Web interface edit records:

────

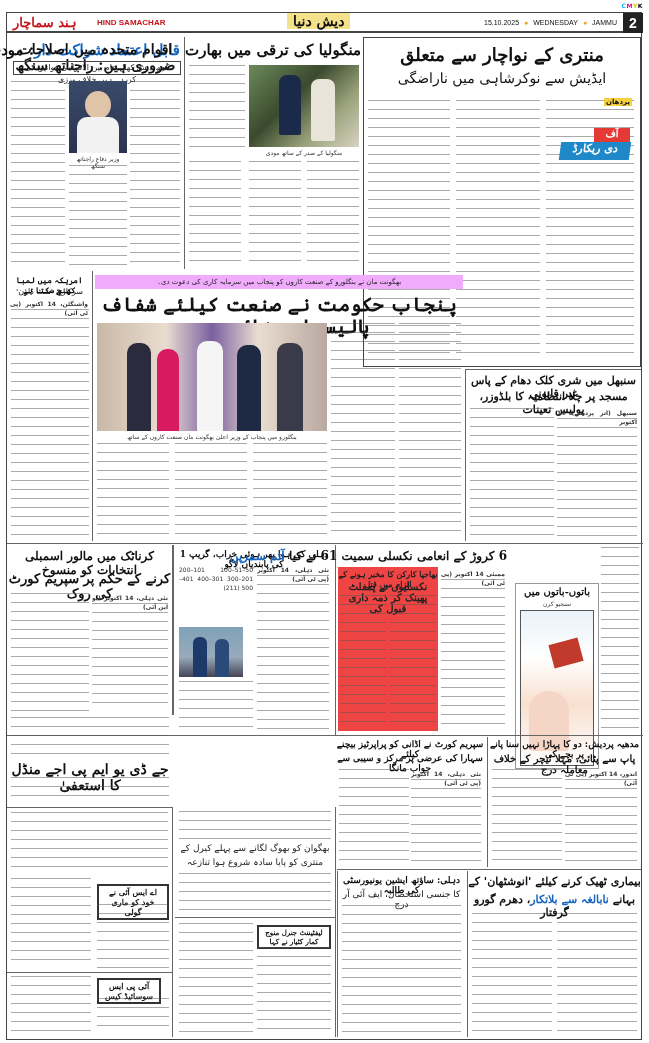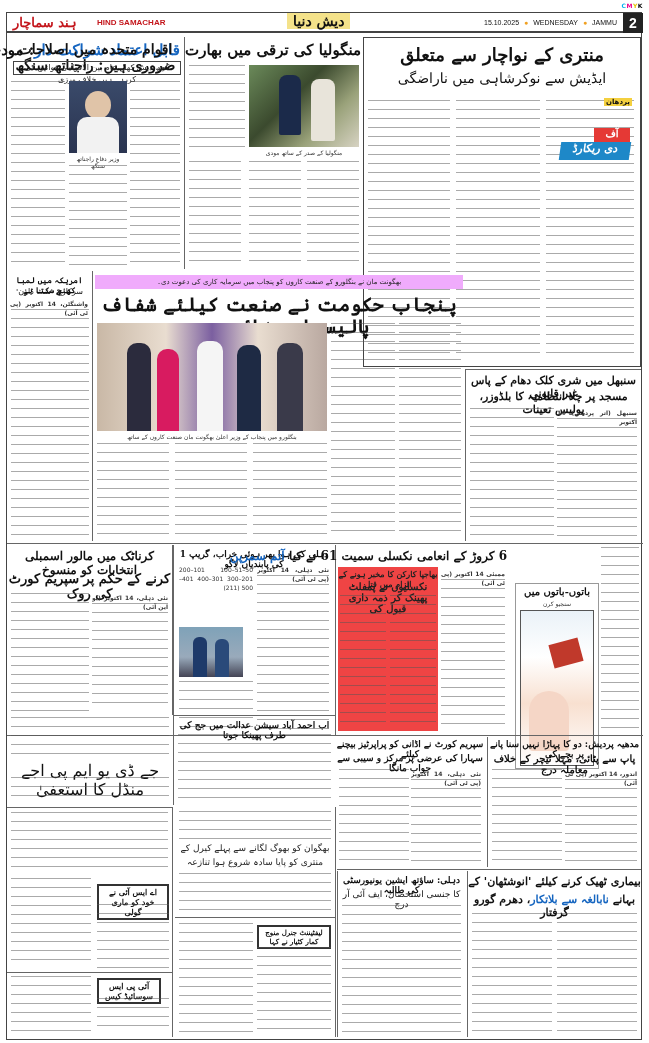--- a/index.html
+++ b/index.html
@@ -181,10 +181,6 @@
 
   <div class="hrule" style="left:0;top:722px;width:636px;"></div>
 
-  <div class="abs" style="left:166px;top:702px;width:162px;height:90px;border-left:1px solid #666;border-top:1px solid #666;">
-    <div class="hl" style="position:absolute;left:0;right:0;top:4px;font-size:9px;">اب احمد آباد سیشن عدالت میں جج کی طرف پھینکا جوتا</div>
-    <div class="txt lines" style="position:absolute;left:4px;right:4px;top:18px;height:68px;"></div>
-  </div>
 
   <div class="abs" style="left:0;top:702px;width:166px;height:90px;">
     <div class="txt lines" style="position:absolute;left:4px;right:4px;top:2px;height:40px;"></div>

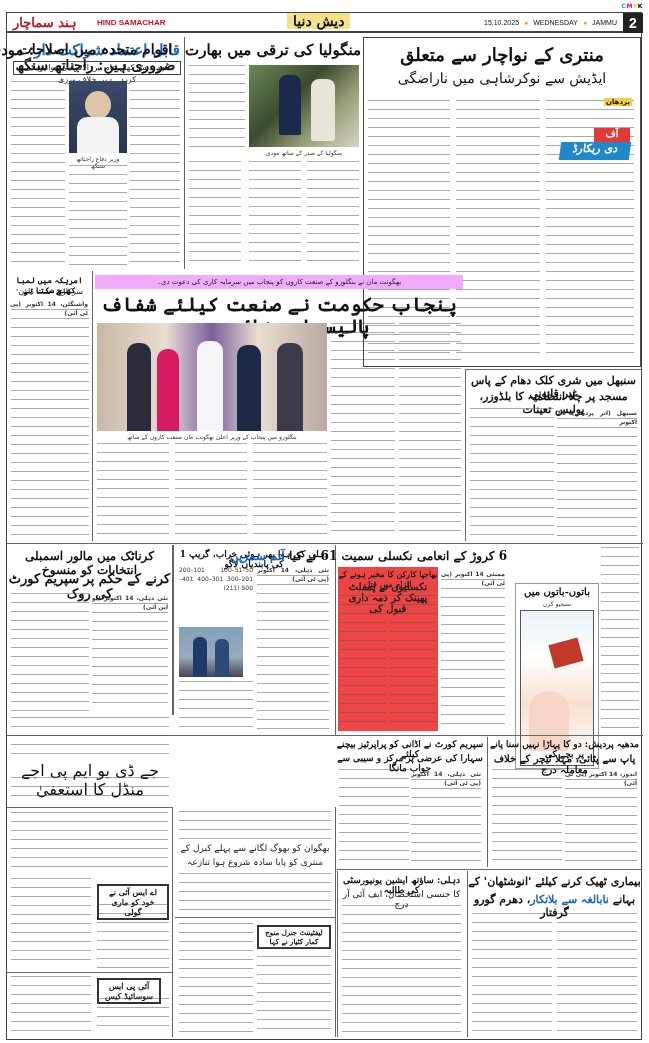--- a/index.html
+++ b/index.html
@@ -184,7 +184,7 @@
 
   <div class="abs" style="left:0;top:702px;width:166px;height:90px;">
     <div class="txt lines" style="position:absolute;left:4px;right:4px;top:2px;height:40px;"></div>
-    <div class="hl" style="position:absolute;left:0;right:0;top:46px;font-size:16px;font-weight:normal;">جے ڈی یو ایم پی اجے منڈل کا استعفیٰ</div>
+    <div class="hl" style="position:absolute;left:0;right:0;top:46px;font-size:14px;font-weight:bold;">جے ڈی یو ایم پی اجے منڈل کا استعفیٰ</div>
     <div class="txt lines" style="position:absolute;left:4px;right:4px;top:62px;height:26px;"></div>
   </div>
 

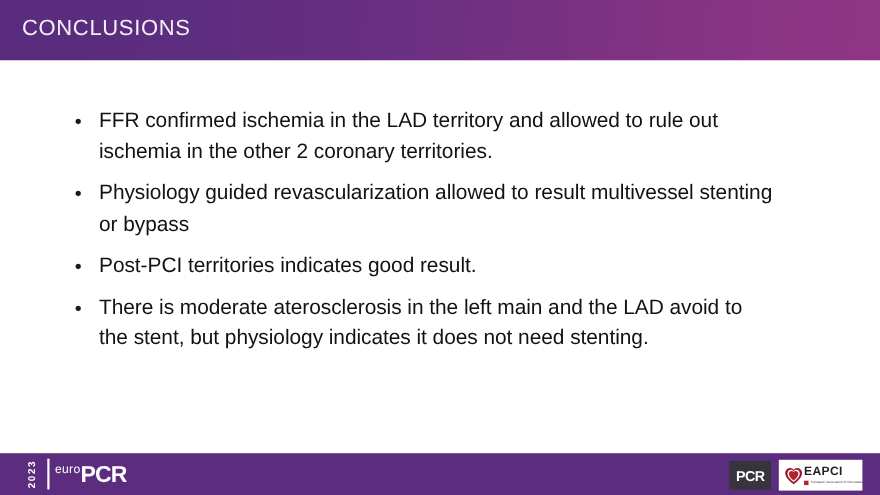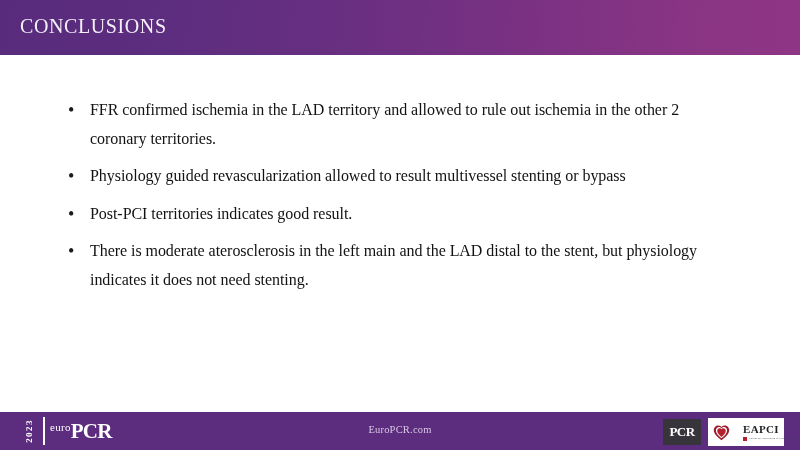--- a/index.html
+++ b/index.html
@@ -19,7 +19,6 @@
     height: 450px;
     background: #ffffff;
     overflow: hidden;
-    font-family: Liberation Serif, serif;
   }
 
   

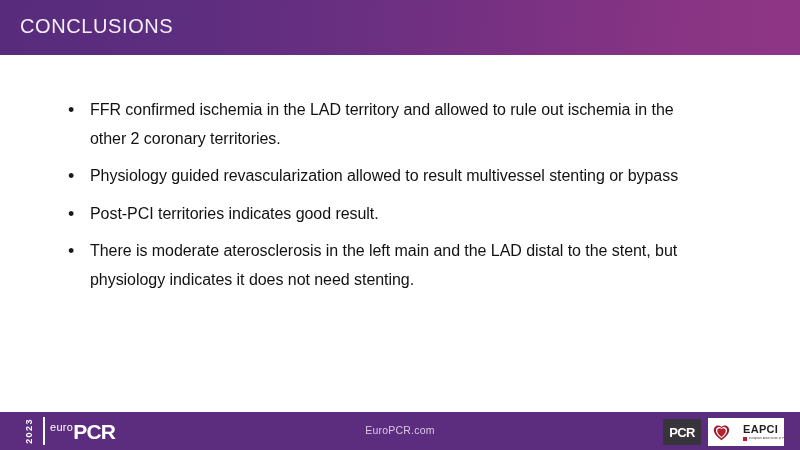--- a/index.html
+++ b/index.html
@@ -72,7 +72,7 @@
   }
   .bullet-text {
     flex: 1 1 auto;
-    font-size: 16px;
+    font-size: 19px;
     line-height: 28.5px;
     color: #121212;
     font-weight: 400;

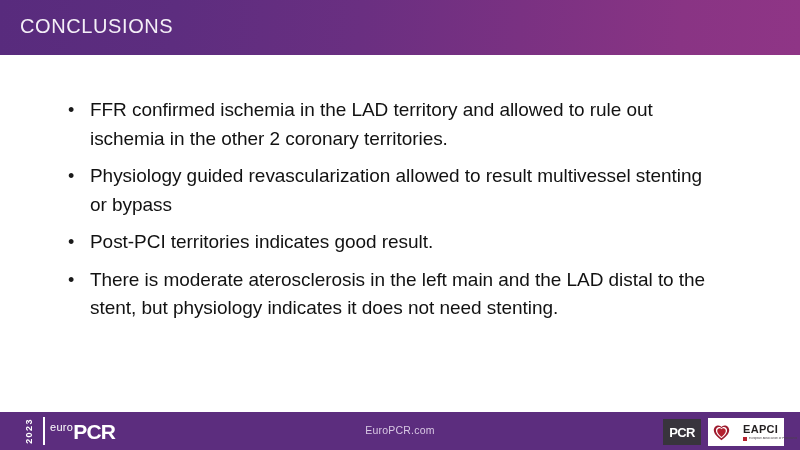--- a/index.html
+++ b/index.html
@@ -249,7 +249,7 @@
 
       <div class="bullet-row">
         <span class="bullet-dot">•</span>
-        <span class="bullet-text">There is moderate aterosclerosis in the left main and the LAD distal to the stent, but physiology indicates it does not need stenting.</span>
+        <span class="bullet-text">There is moderate aterosclerosis in the left main and the LAD avoid to the stent, but physiology indicates it does not need stenting.</span>
       </div>
 
     </div>

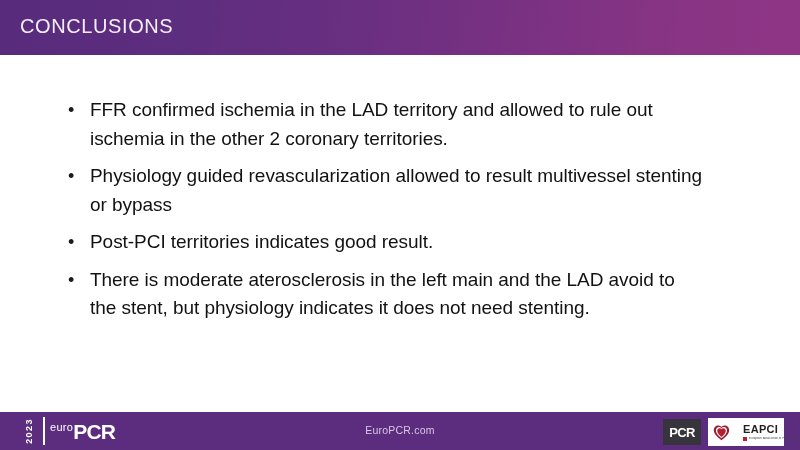--- a/index.html
+++ b/index.html
@@ -266,7 +266,6 @@
     </span>
   </div>
 
-  <div class="footer-center">EuroPCR.com</div>
 
   <div class="pcr-box">
     <span class="pcr-box-text">PCR</span>

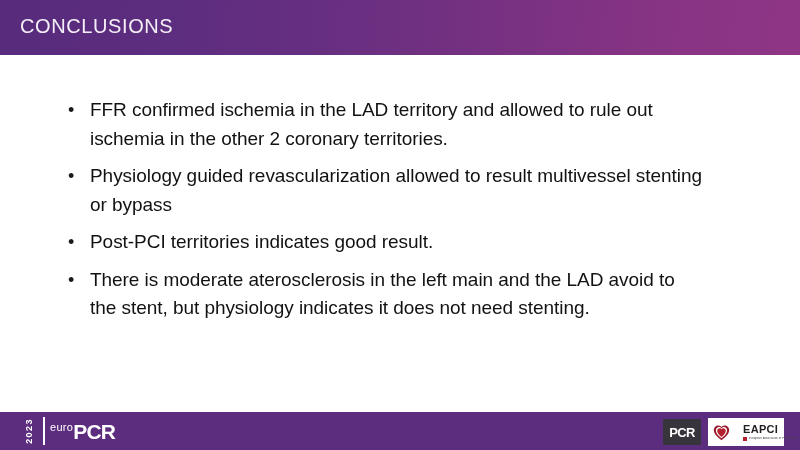--- a/index.html
+++ b/index.html
@@ -191,7 +191,7 @@
     display: flex;
     flex-direction: column;
     justify-content: center;
-    margin-left: 12px;
+    margin-left: 0;
     line-height: 1;
   }
   .eapci-name {

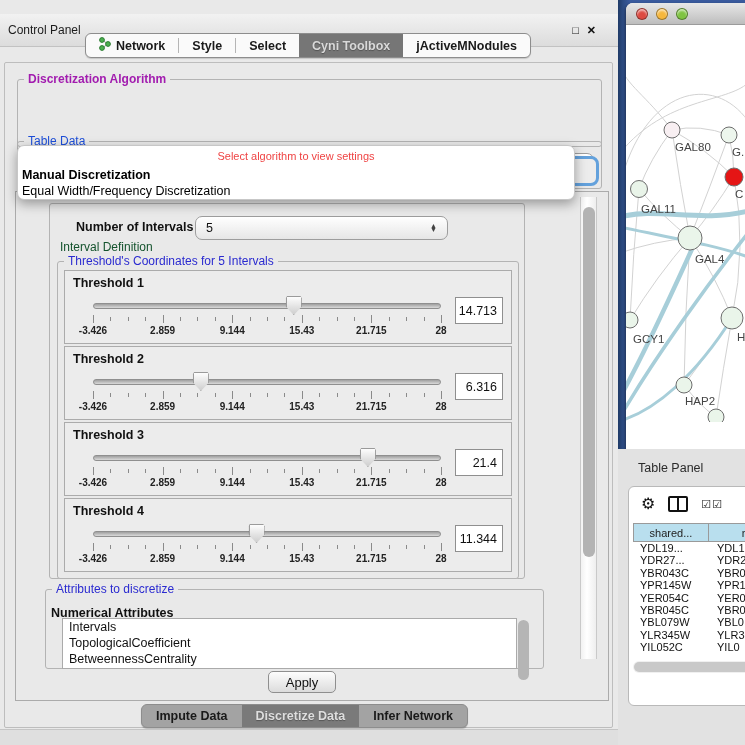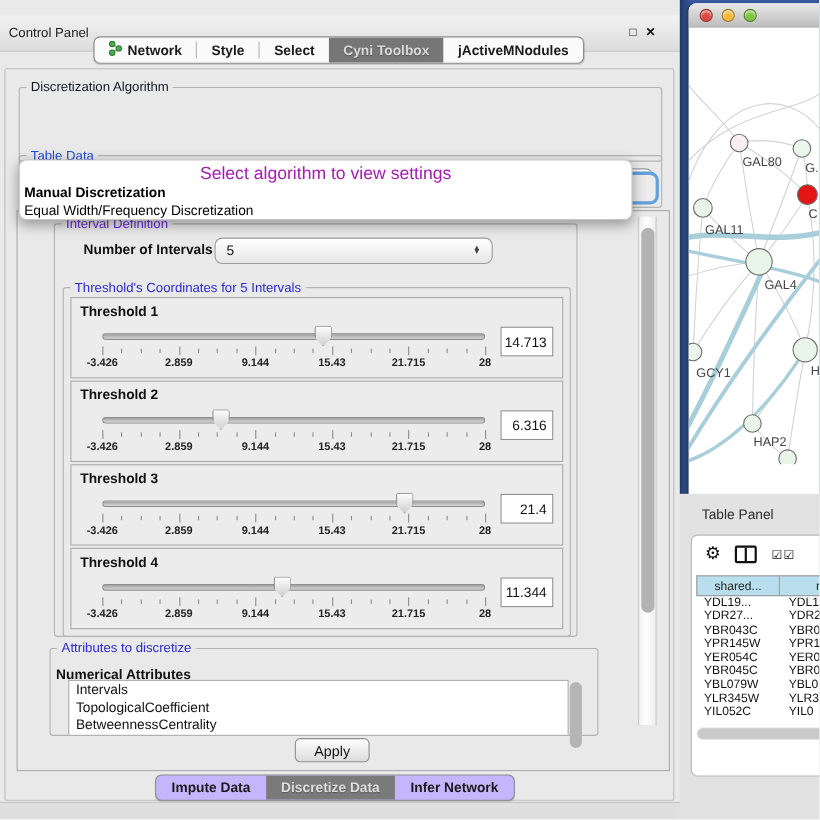--- a/index.html
+++ b/index.html
@@ -29,7 +29,7 @@
   
   .group { position:absolute; border:1px solid #b3b3b3; border-radius:3px; }
   .gtitle { position:absolute; top:-8px; left:6px; padding:0 4px; background:#e9e9e9; font-size:12px; white-space:nowrap; }
-  .gtitle.gray { color:#0f172a; font-weight:normal; }
+  .gtitle.gray { color:#a21caf; font-weight:bold; }
   .gtitle.green { color:#6d28d9; }
   .gtitle.blue { color:#2a2ad0; }
 

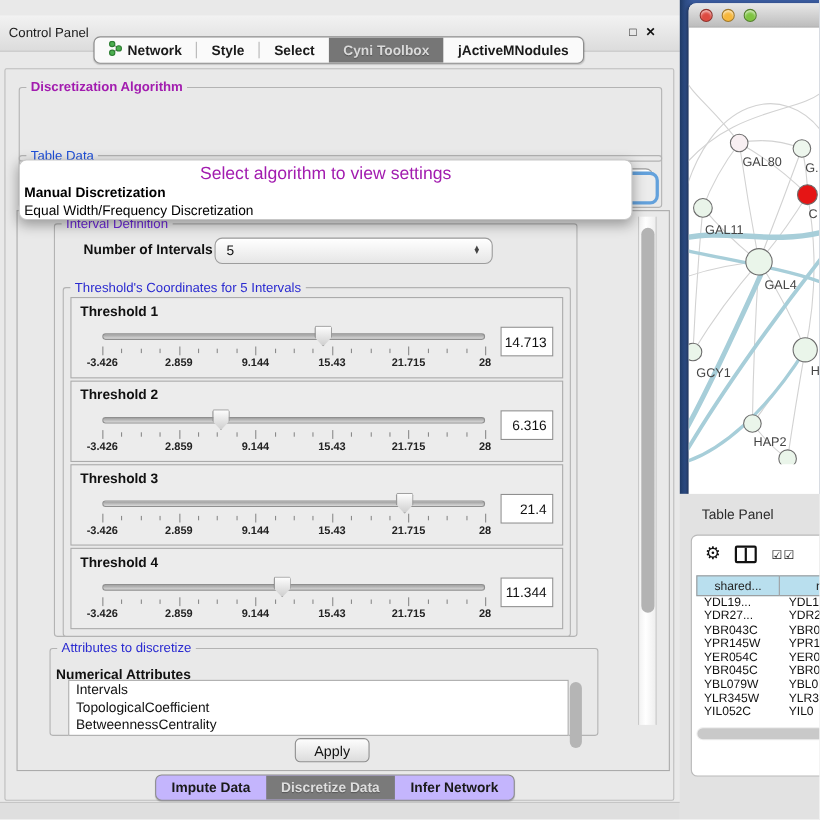--- a/index.html
+++ b/index.html
@@ -47,7 +47,7 @@
   .popup { position:absolute; left:12px; top:82px; width:558px; height:55px; z-index:50;
     background:#fff; border:1px solid #c7c7c7; border-radius:7px;
     box-shadow:0 4px 12px rgba(0,0,0,.35); padding-top:4px; }
-  .popup .hint { text-align:center; font-size:16px; color:#a21caf; height:17px; }
+  .popup .hint { text-align:center; font-size:11px; color:#ef4444; height:17px; }
   .popup .item { font-size:12.5px; color:#000; padding:0 4px; height:16px; line-height:16px; white-space:nowrap; }
   .popup .item.bold { font-weight:bold; }
 

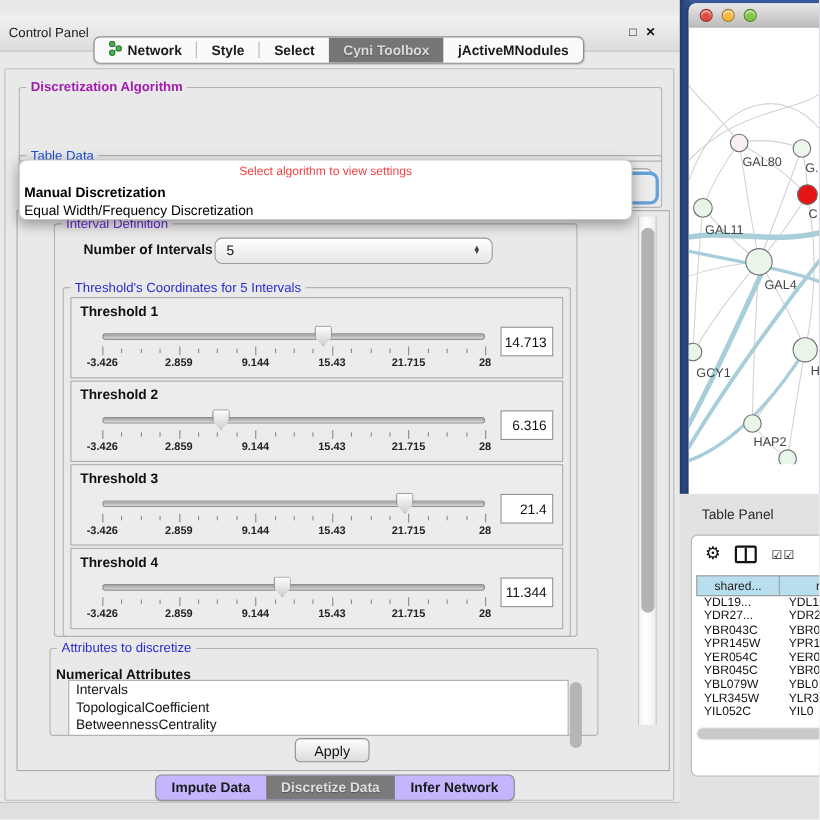--- a/index.html
+++ b/index.html
@@ -30,7 +30,7 @@
   .group { position:absolute; border:1px solid #b3b3b3; border-radius:3px; }
   .gtitle { position:absolute; top:-8px; left:6px; padding:0 4px; background:#e9e9e9; font-size:12px; white-space:nowrap; }
   .gtitle.gray { color:#a21caf; font-weight:bold; }
-  .gtitle.green { color:#6d28d9; }
+  .gtitle.green { color:#14532d;margin-top:44px; }
   .gtitle.blue { color:#2a2ad0; }
 
   

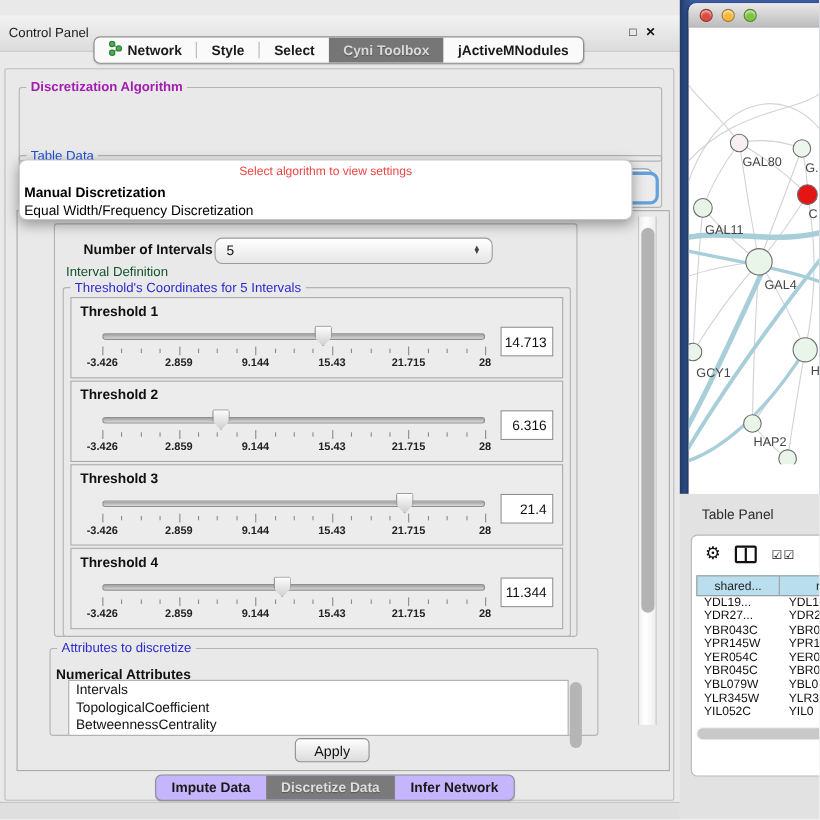--- a/index.html
+++ b/index.html
@@ -95,7 +95,7 @@
     border:1px solid #8f8f8f; border-radius:5px; background:linear-gradient(#fdfdfd,#dcdcdc);
     font-size:13px; color:#111; display:flex; align-items:center; justify-content:center; }
   .btabs { position:absolute; left:140px; top:703px; height:24px; display:flex;
-    background:#c4b5fd; border:1px solid #8d8d8d; border-radius:6px; overflow:hidden; box-shadow:0 1px 1px rgba(0,0,0,.2); }
+    background:#a3a3a3; border:1px solid #8d8d8d; border-radius:6px; overflow:hidden; box-shadow:0 1px 1px rgba(0,0,0,.2); }
   .btab { display:flex; align-items:center; padding:0 14px; font-size:12.5px; font-weight:bold; color:#1a1a1a; white-space:nowrap; }
   .btab.sel { background:#7a7a7a; color:#dedede; text-shadow:0 1px 1px rgba(0,0,0,.3); }
   .bottomstrip { position:absolute; left:0; top:729px; width:618px; height:16px; background:#dfdfdf; border-top:1px solid #c5c5c5; }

────

**WHAT YOU NEED TO DO:**
Copy all lines of the records in which the string "gray" can be found.

**REPLY TO THE TASK:**
-  .gtitle.gray { color:#0f172a; font-weight:normal; }
+  .gtitle.gray { color:#a21caf; font-weight:bold; }
   .gtitle.gray { color:#a21caf; font-weight:bold; }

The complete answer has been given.